Son tantos los problemas que atravesaron en los últimos tiempos, que la expectativa copera no parece estar potenciada en el inconciente colectivo ciudadano. Quizás porque falta mucho para que inicien la competencia (el 12 de abril), quizás porque sólo se jugará una llave antes del Mundial de Rusia, que sin dudas acaparará toda la atención de la patria futbolera. Pero un poco también porque la realidad deportiva del año que está a punto de concluir no supo encender grandes ilusiones.

Newell's tuvo su primavera en el primer semestre, donde el empuje de los tres mosqueteros (Maxi Rodríguez, Nacho Scocco y el Gato Formica) corrió los límites pensados y aquel equipo de Diego Osella hasta peleó el título, para bajar luego a estar en zona de Libertadores y finalmente finalizar en un terreno más lógico de acuerdo a los recursos con que se contaba: la Sudamericana. Fue el cierre del primer año de una gestión dirigencial que alumbró al son de la crisis que envolvió al club y que luego se profundizó, al punto que hoy tiene hasta 3 puntos por descontar al final del campeonato. Ya en el último semestre, y pese a que sus derrotas fueron todas por la mínima y a que el equipo de Juan Manuel Llop por momentos emergía como tal, cerró las primeras 12 fechas en el último cuarto de la tabla. Con clásico perdido y necesidad de ratificar al técnico.

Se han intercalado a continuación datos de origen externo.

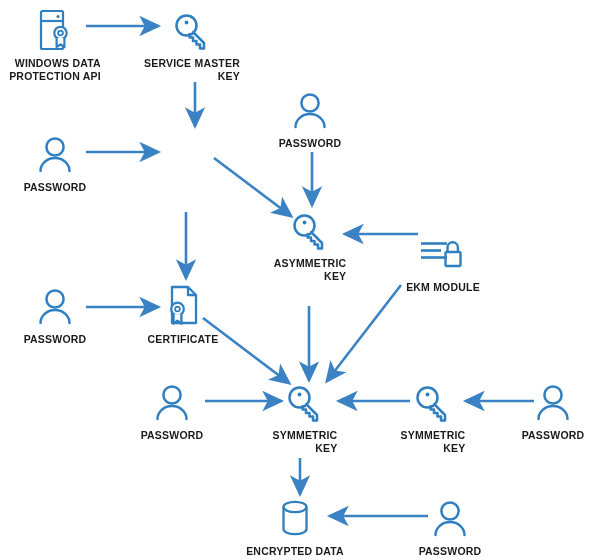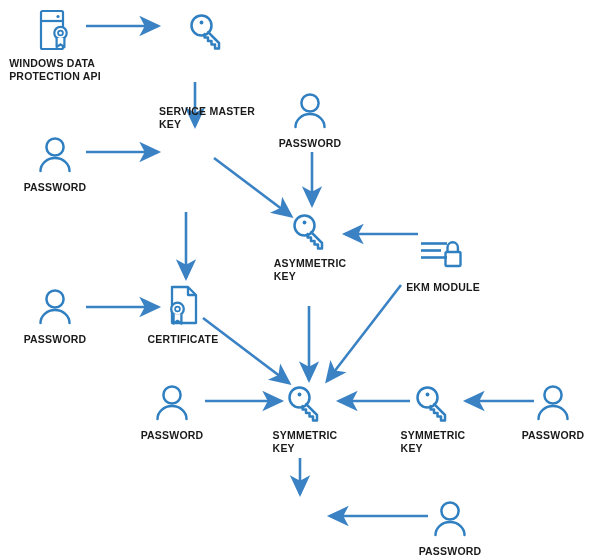"WINDOWS DATA" .node .label { text-align: left -> right }
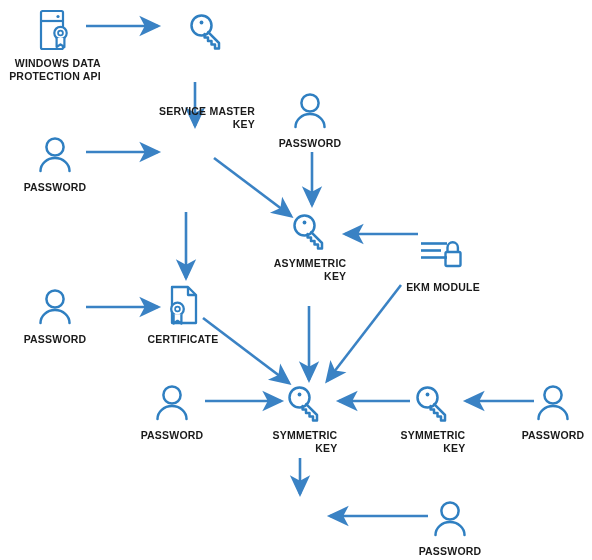"SERVICE MASTER" div.node { gap: 48px -> none; left: 207px -> 192px }
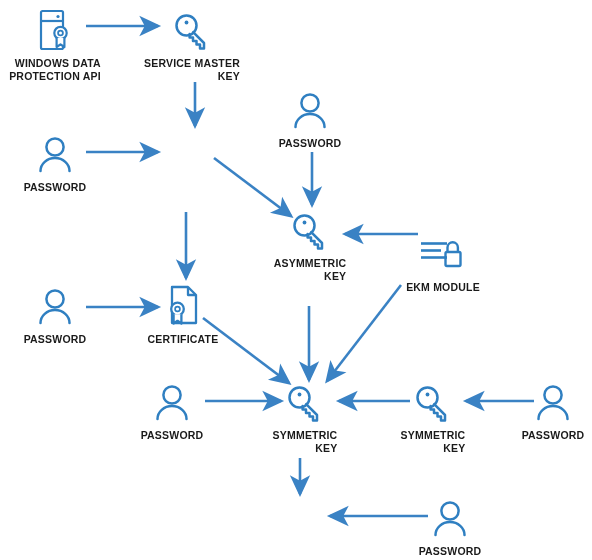"ENCRYPTED DATA" div.node { html: none -> <div> <div> <svg> <ellipse></ellipse> <path></path> </svg> </div> <div>ENCRYPTED DATA</div> </div> }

Central volvió a aferrarse al sueño de la Copa Argentina para mantenerse vivo. Tuvo oasis en ambos clásicos y algunos picos como ante Boca por la copa, pero fue inconsistente siempre, oscilando entre el equipo que fue con Coudet y el que nunca terminó de armarse con Montero. Una eliminación no sorpresiva en semifinales derrumbó el ciclo establecido y abrió la puerta a uno nuevo, que en realidad lo es porque Leo Fernández sacudió de la galera las dudas, hizo creíble en la cancha su deseo de dejar de ser técnico interino y se dará el gusto de ser llamado, ahora sí, entrenador de primera. Pero claro, pese a las victorias sobre Talleres, Boca y Newell's, la tabla muestra los jirones de una campaña insatisfactoria que deberá remontar.

Por eso, aquella previa de 2005, cuando canallas y leprosos debutaron en la Sudamericana enfrentándose, no es comparable a la actual. En esa ocasión, Newell's venía de ser campeón en el Apertura 2004 y de cerrar la temporada 04/05 en 5º lugar. Central en tanto fue 3º en la general del año. Llegaron bien. Los rojinegros con un equipo más experimentado en cancha y el entonces renombrado chileno Juvenal Olmos al mando, y los auriazules apostando más a los pibes y con un técnico de estreno también: Ariel Cuffaro Russo, que tomaba la posta de su maestro don Angel Zof. Entonces pudo más el empuje de los juveniles que la experiencia, pero eso es otra historia, como que en la siguiente llave quedaban afuera con Inter de Porto Alegre. Paradójicamente, de aquel estreno conjunto en la Sudamericana, sólo Paulo Ferrari y Marco Ruben son los sobrevivientes.

La Copa será un gran incentivo, pero no debe desviarlos a ambos de la necesidad de sumar puntos en la Superliga para no tener problemas futuros. La dirigencia leprosa navega en aguas turbulentas, con escasos recursos y sabe que no puede marearse con la vidriera internacional. La canalla está holgado en lo económico pero tampoco piensa hacer grandes erogaciones ahora, sabedora además que culminará su mandato en octubre sin poder cumplir el sueño del título por el que invirtió mucho, ya que esta Copa terminará más allá.

Siempre la Copa es un incentivo. Para poner en marcha un sueño hace falta mucho más. Quizás de acá al 12 de abril, cuando ya hayan pasado 10 fechas de Superliga antes de que Newell's visite a Paranaense (19.15) y Central reciba a San Pablo (21.30), encuentren más argumentos para que la Sudamericana no sea un deseo imposible.